Asian insurers are increasingly focusing on environmental, social and governance (ESG) factors in investments, courtesy of a mixture of carrot and stick factors that has already encouraged their European peers to begin embracing the principles. 

Institutional investors in the region have been generally slower to incorporate ESG factors on investment decisions and strategies than their European peers, and this includes Asia-based insurers as a group, said Sally Yim, associate managing director in the financial institutions group at Moody’s Investors Service.

Sally Yim, Moody's

“That’s partly driven by the fact the investors haven’t demanded as much, but at the same time, the regulators and customers are also not as active compared to those in Europe in expecting insurers to incorporate ESG factors into their investment decisions,” Yim told AsianInvestor.

One issue is a lack of easily identifiable ESG-friendly assets. China has traditionally been the highest issuer of green bonds, but overall level of issuance in Europe is far higher than in the US and Asia, which also helped explain why the predominantly fixed income-investing Asian insurers are less active at this stage.

However, Yim noted that “we see an increasing awareness and efforts of Asian insurers on ESG as there has been more focus on it by regulators, investors and customers, as well as to compare with their global counterparts”.

Moody’s expects global green bond issuance to hit $200 billion in 2019, a bit over 20% larger than the $167 billion recorded in 2018, which itself was 6% higher than the total volume in 2017. The rating agency said a combination of strong investor demand, increased governmental focus on addressing climate change and an increasing number of (predominantly European) repeat green bond issuers are ensuring growth in overall issuance.

Asia-based insurers should increasingly look to invest in these deals. The companies are increasingly incorporating ESG factors in their investment plans, while insurance industry associations establishing the Principles of Sustainable Insurance and promoting the importance of sustainability and ESG integration in the investment process. Another reason for increased interest in ESG is the increased emphasis on ESG among credit rating agencies like Moody’s.

ESG FOLLOWERS

Analysing the exact level of insurer engagement in ESG is difficult, because there are so many approaches the investors can take, said Helga Birgden, Mercer’s global business leader for responsible investment.

One example of a more active investor is Japan Nippon Insurance, which has invested around ¥370 billion ($3.4 billion) into ESG-themed investments, including green bonds, social bonds and renewable energy projects, said Birgden.

Another Japanese insurer, Tokio Marine, has taken a different ESG approach so far.

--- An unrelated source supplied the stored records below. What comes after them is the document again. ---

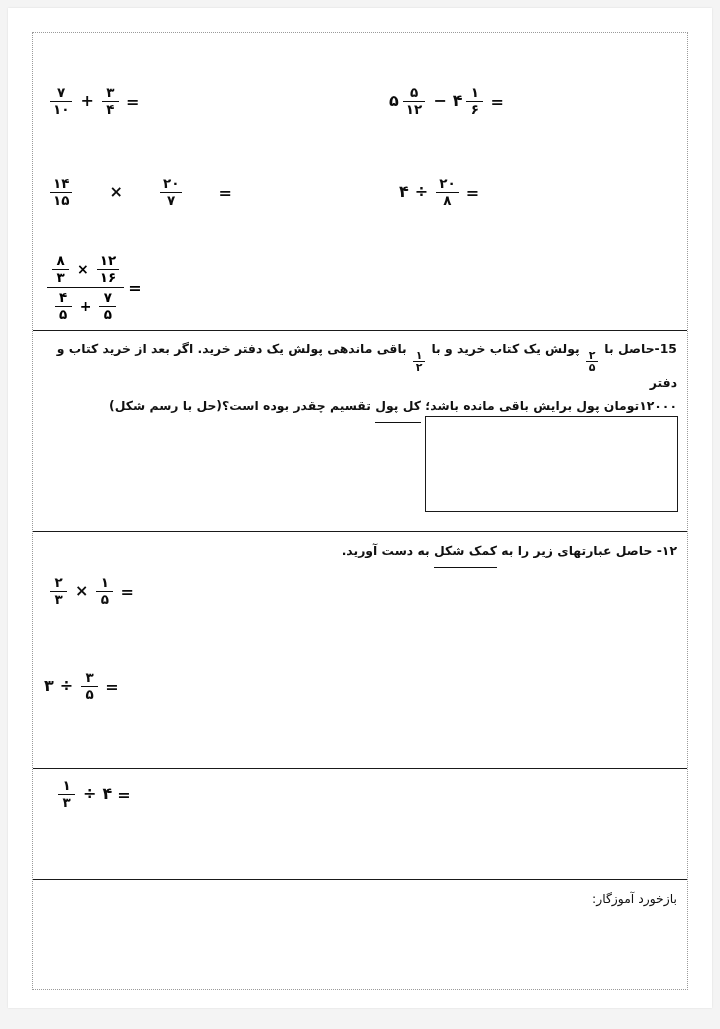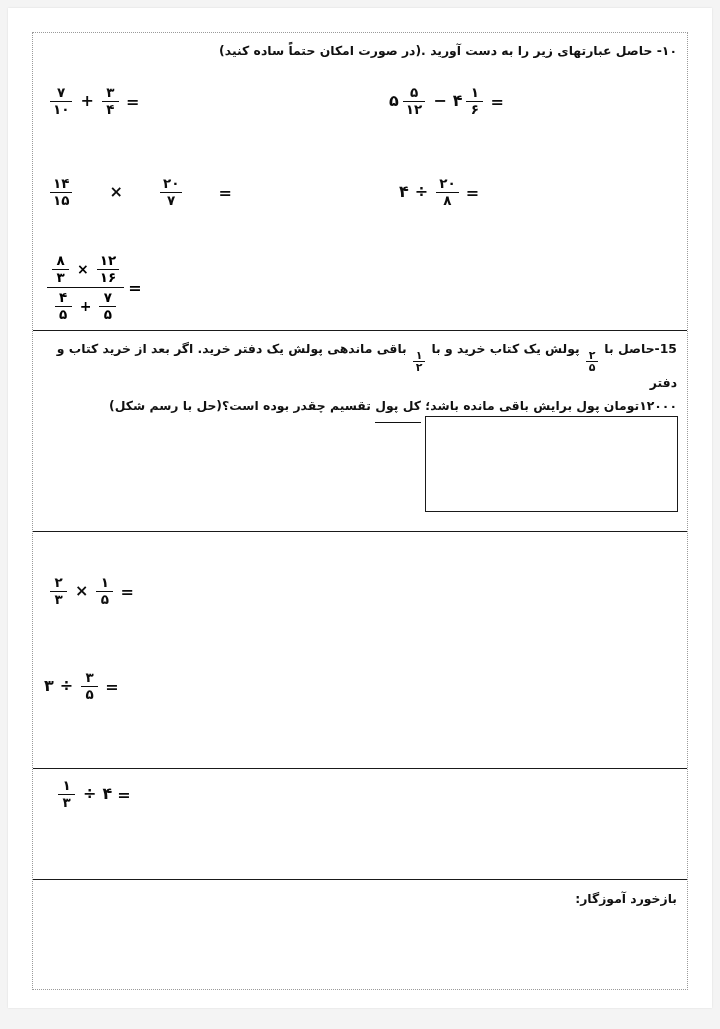"۱۰- حاصل عبارتهای زیر را" div.q-block { html: <div> <div> <span>۱۰-</span> <span>حاصل عبارتهای زیر را به دست آورید .(در صورت امکان حتماً ساده کنید)</span> </div> </div> -> none }
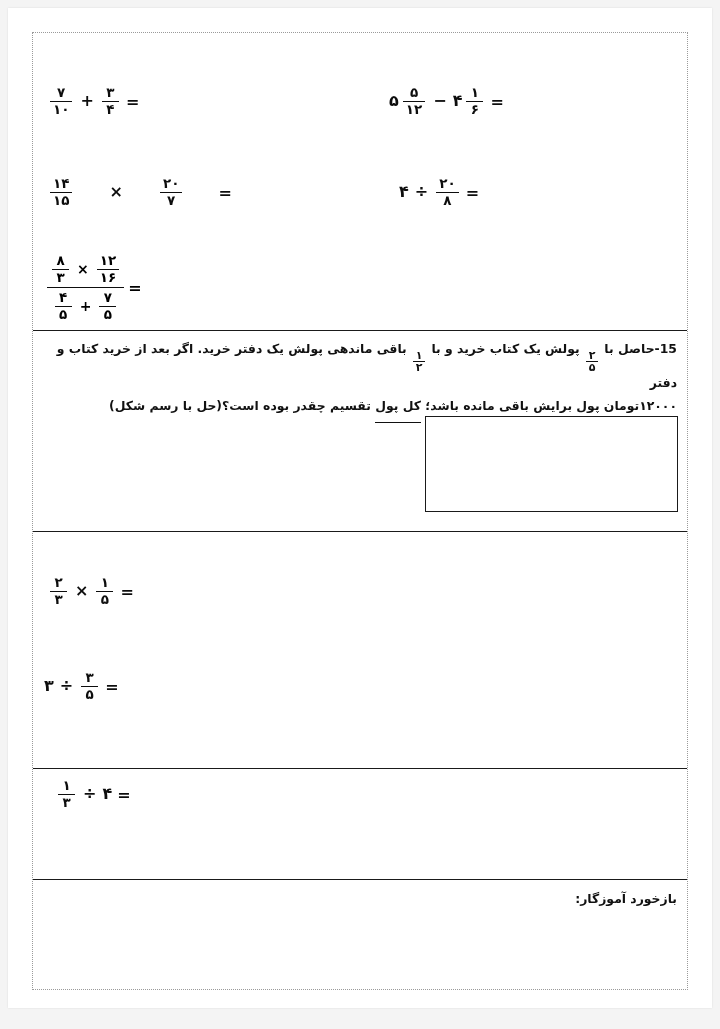"۱۲- حاصل عبارتهای زیر را" div.q-block { html: none -> <div> <div> <span>۱۲-</span> <span>حاصل عبارتهای زیر را به</span> <span>کمک شکل</span> <span>به دست آورید.</span> </div> </div> }
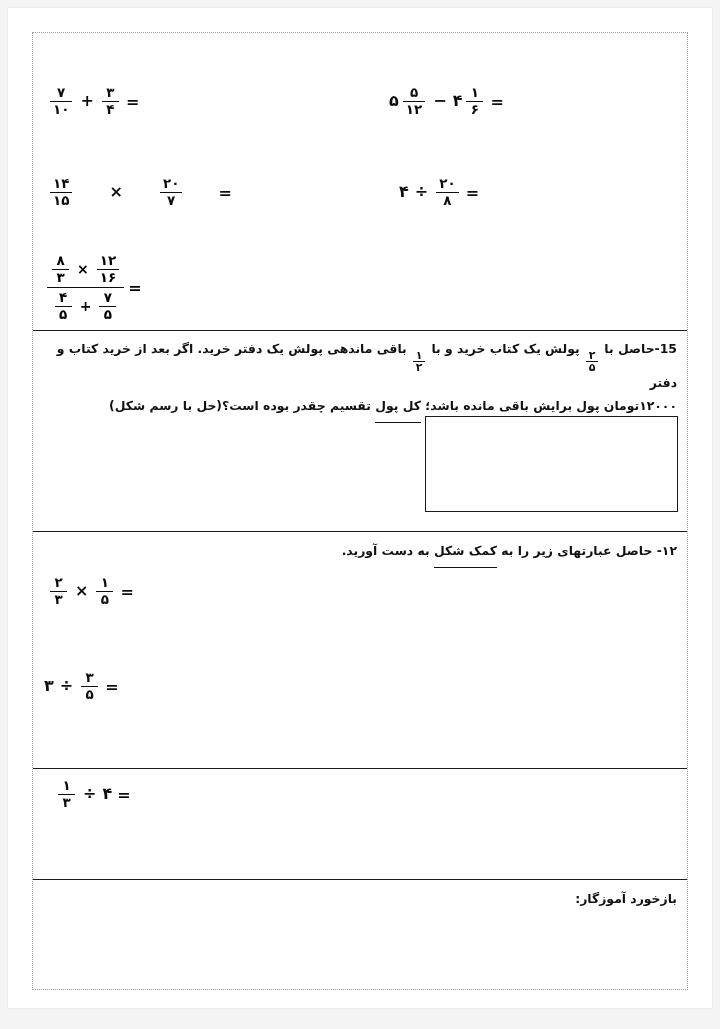"بازخورد آموزگار:" .feedback-label { font-weight: bold -> normal }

It has focused on working with the government to help it address its national energy policy needs, to prevent damage due to climate change from spreading. The insurer is examining the possibility of installing and operating renewable energy facilities in its companies while also providing products and services such as liability insurance concerning environmental pollution and environmental consulting. In addition, Tokio Marine is looking to conduct research into climate scenario modelling, to increase the possibility of anticipating future climate-related events. 

Japanese and Australian asset owners have generally been the most sophisticated in terms of incorporating ESG considerations, with the factors playing a more important role in the enterprise risk management (ERM) and investment decisions of Japanese investors, said Yim. Insurers may have been slower on the uptake then some of their pension peers, but they are coming under increasing pressure from regulators and policymakers to allocate more capital to support a sustainable economy. 

European insurers have already received increasing pressure from regulators and the public to divest from their investments in thermal-coal linked assets and to stop insuring companies operating in the sector. Similarly in Asia, public and regulatory scrutiny has been rising on insurers to reduce their involvement with the palm oil industry, a large contributor to deforestation and ultimately climate change.

 

There are potential advantages for insurers that fully embrace ESG when investing, argued Yim. A responsible investing approach encourages insurers to think long term, diversify their portfolios, manage regulatory trends, and consider more broadly the material risks and opportunities across all asset classes. It is also an opportunity to expand a brand’s reach.

“We view positively the proactive steps taken by some insurers to moderate their exposure to carbon transition risk, including reducing exposure to assets at higher risk of being stranded,” Yim said. “These insurers could, in fact, benefit from reduced exposure to potential environmental liability risks associated with thermal coal industries.”

INVESTING BARRIERS

To date the market’s focus has been mostly on using ESG integration for equity investments, but Birgden argued that it makes sense for insurers to adopt the assessment strategy for fixed income portfolios, which typically account for about 85% of their investments.

Elsa Birgden, Mercer

With an ESG integration approach, investors judge the issuers of assets by their commitment to a set of environmental, social and governance metrics. Birgden argued that this approach can potentially offer risk management benefits, by revealing borrowers with poor governance or information disclosure, or which are exposed to climate change but haven't done enough about it.

ESG integration has to date had the most success in corporate debt, where it’s easier to identify companies' ESG-friendly revenue flows or spending plans, although there has been some early innovation in the sovereign, sub-sovereign and securitised sectors too, Birgden noted.

Were insurers to use more of the available tools to consider ESG integration and model scenarios around climate change, they may be able to better identify how to build resilient fixed income portfolios that can manage such risks, she added.